Hanks? No Thanks

Arts, entertainment, and more.
Feb. 21 2001 3:00 AM

Hanks? No Thanks

Tom should never win another Oscar. 


On Oscar night I'll have my rooting interests— Crouching Tiger, Ang Lee, Laura Linney, Benicio Del Toro—but, as with last year's World Series, I'll mostly be rooting against. In baseball I'm ABY (Anybody but the Yankees), and when it comes to this year's Academy Awards, I'm ABH (Anybody but Hanks).

I can already hear the complaints. How can you root against Tom Hanks? He's such a nice guy! And he was so good in that movie. Being alone on that island and talking to that volleyball and losing all that weight? Have you ever tried to lose weight? It's tough! That's good acting!

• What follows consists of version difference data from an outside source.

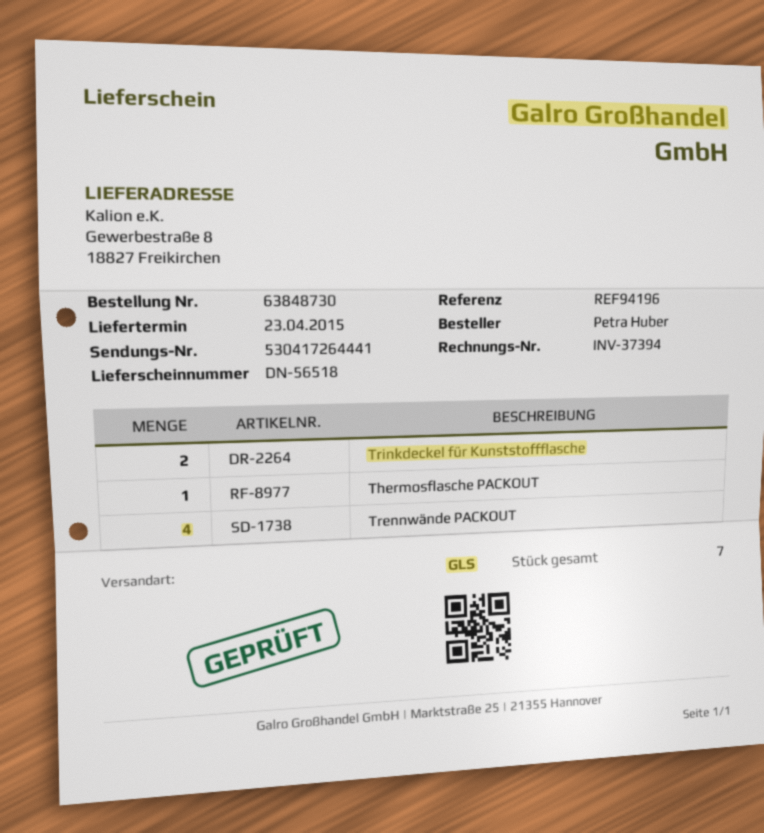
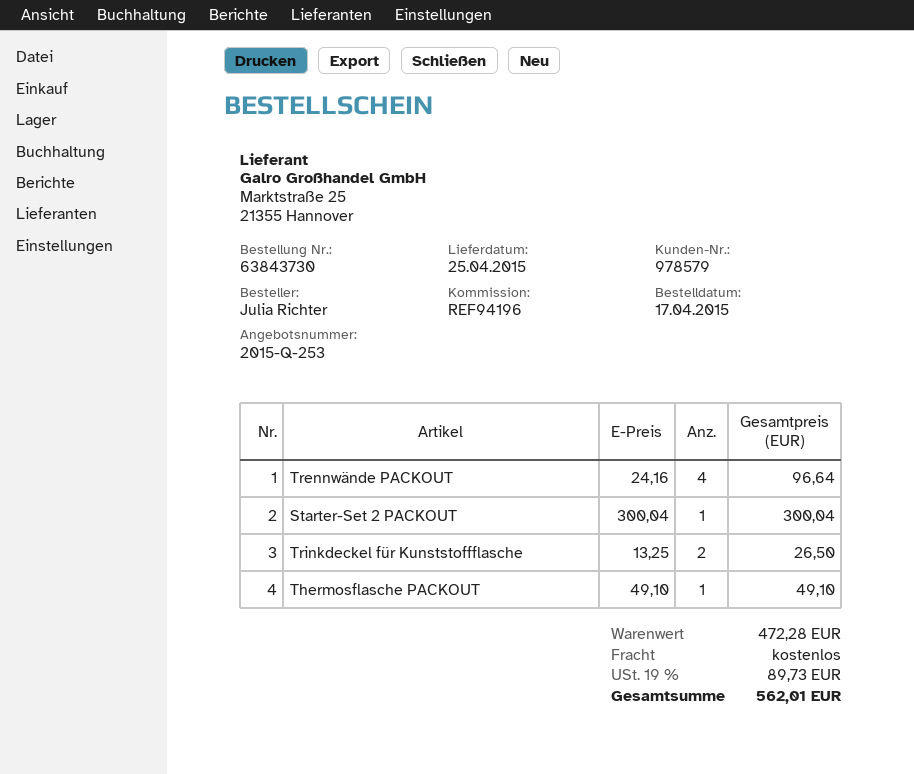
order number: 63848730 -> 63843730
delivery date: 2015-04-23 -> 2015-04-25
ordered by: Petra Huber -> Julia Richter
Starter-Set 2 PACKOUT: none -> 1

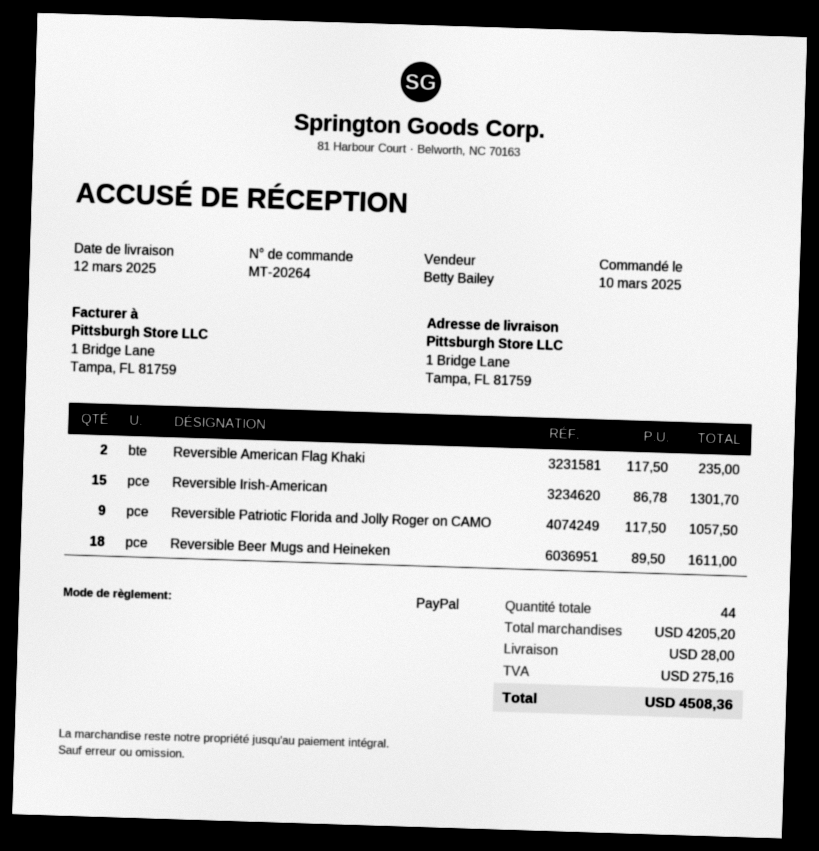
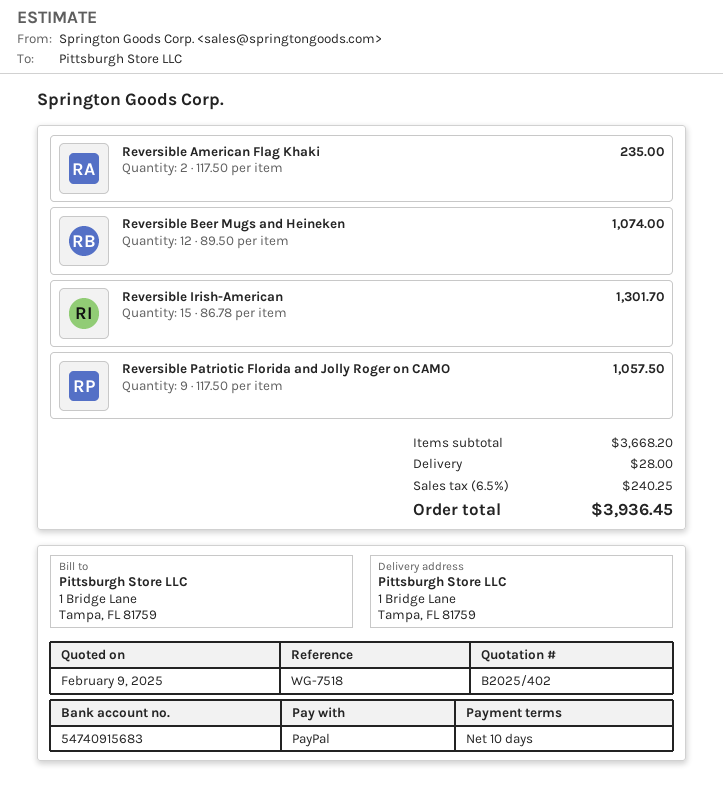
Reversible Beer Mugs and Heineken: 18 x 89.50 = 1611.00 -> 12 x 89.50 = 1074.00
subtotal: 4205.20 -> 3668.20
tax: 275.16 -> 240.25
total: 4508.36 -> 3936.45

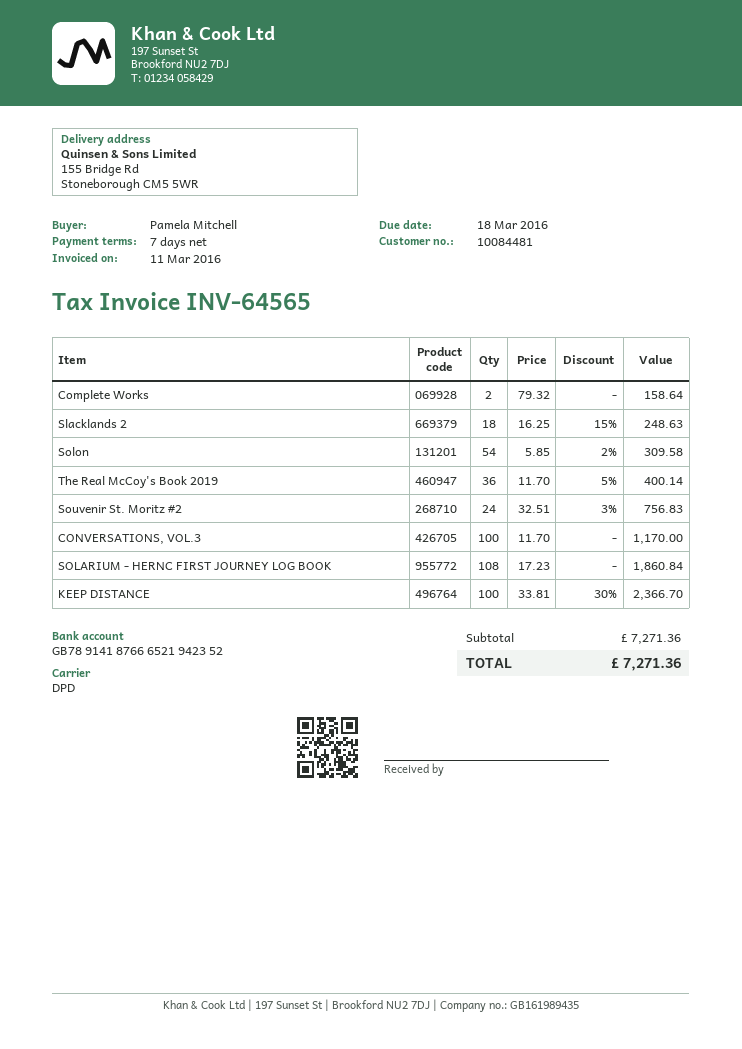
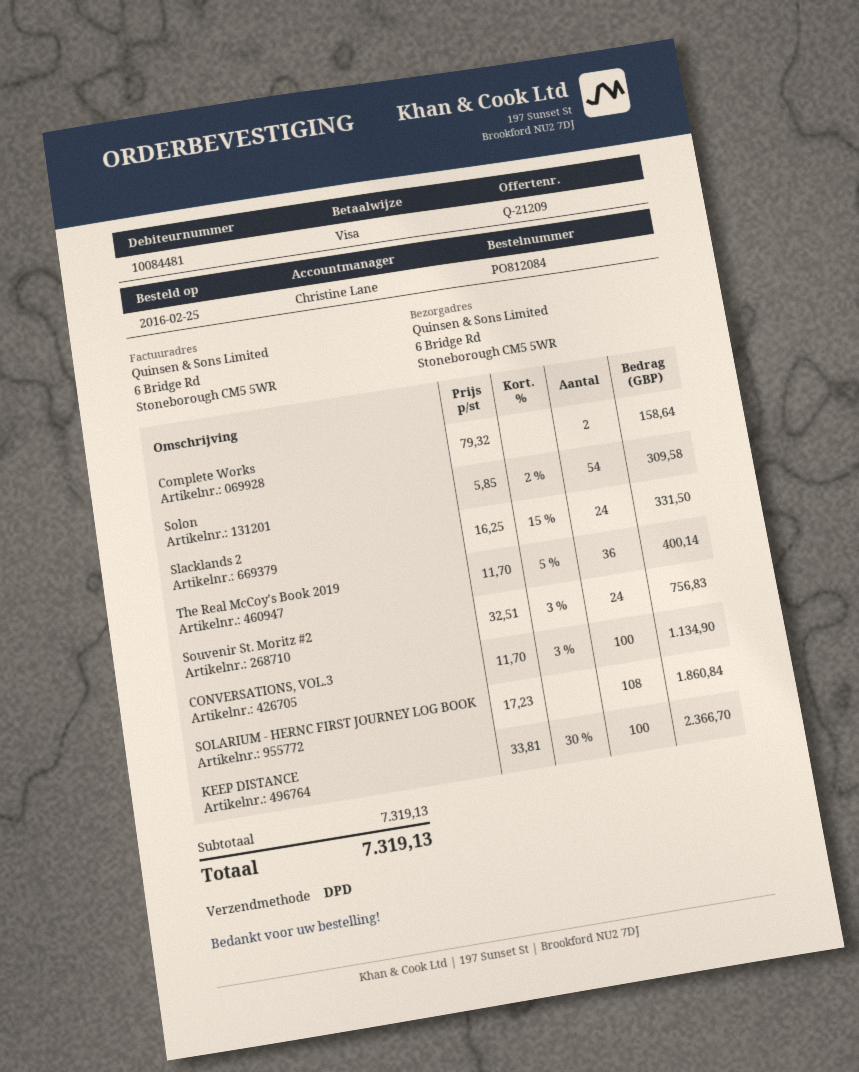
ship to: 155 Bridge Rd, Stoneborough CM5 5WR -> 6 Bridge Rd, Stoneborough CM5 5WR
Slacklands 2: 18 x 16.25 - 15% = 248.63 -> 24 x 16.25 - 15% = 331.50
CONVERSATIONS, VOL.3: 100 x 11.70 = 1170.00 -> 100 x 11.70 - 3% = 1134.90
subtotal: 7271.36 -> 7319.13
total: 7271.36 -> 7319.13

First—and less important—Hanks wasn't really right for Cast Away. He makes a very good light comedian, a very good everyman, but in straight dramas he tends to play slightly sad men with little emotional range. The essence of Forrest Gump, remember, was a rock-solid simplicity that never changed; the essence of Capt. John Miller in Saving Private Ryan was an impenetrability that his troops constantly wondered over. Chuck Noland cannot be so simple or impenetrable. Cast Away is a brave movie because for 45 minutes it discards one of the main precepts of drama: the interaction between two characters. It's just Noland and nature, or more accurately, Noland and Noland—the tearing away of the social Noland revealing the bare, existential Noland. Hanks can't pull this off. He's great as the social Noland ("I have created fire!") but can't come near to portraying the depths of human aloneness necessary for the existential Noland. Shouldn't he have gone a little crazier on the island? Started talking to God? Believed himself to be God? Instead, he simply becomes stupefied. He's just Forrest Gump sitting on a park bench with no one to talk to.

So what, right? The Academy is famous for rewarding mediocre performances.

Unfortunately, we're on the verge of an unprecedented moment here. Tom Hanks already has two Best Actor statuettes, and no actor has ever won three. None. Not Marlon Brando (two), Spencer Tracy (two), Jimmy Stewart (one), or Henry Fonda (one—as he lay at death's door). Not Robert De Niro (one) or Jack Nicholson (two). A third Best Actor statuette is sort of like a third presidential term before FDR: uncharted territory.

So if he wins for Cast Away, the Academy will in essence be saying that Tom Hanks, the Turner & Hooch guy, is—in terms of statuette count anyway—the greatest actor in the history of American film. It would be as if Calvin Coolidge had been our only third-term president.

At least the Academy has shown a decided aversion to awarding that third Best Actor statuette. Fredric March, Marlon Brando, Dustin Hoffman, even Tom Hanks (for Saving Private Ryan) were all nominated once after picking up Best Actor statuette No. 2; all went home alone. Hell, Spencer Tracy was nominated six times after winning his second award and never managed to snag the third.

Yet. Hanks is well-liked, he is almost all of Cast Away, and—worse—he alters his body radically during the course of the film, which members of the Academy generally confuse with good acting.

So what can be done to prevent this tragedy? Well, if you know a member of the Academy, start talking up Pollock. Wasn't Ed Harris amazing? Wow! You don't see performances like that often. (If they ask, quickly dismiss Russell Crowe, Geoffrey Rush, and Javier Bardem; we don't need to split the anti-Hanks vote.) Then, for good measure, invite them over for a mini-Tom Hanks film festival. Say, Bachelor Party, The Money Pit, and Volunteers. I'd throw in Bonfire of the Vanities or You've Got Mail, but cruelty has its limits.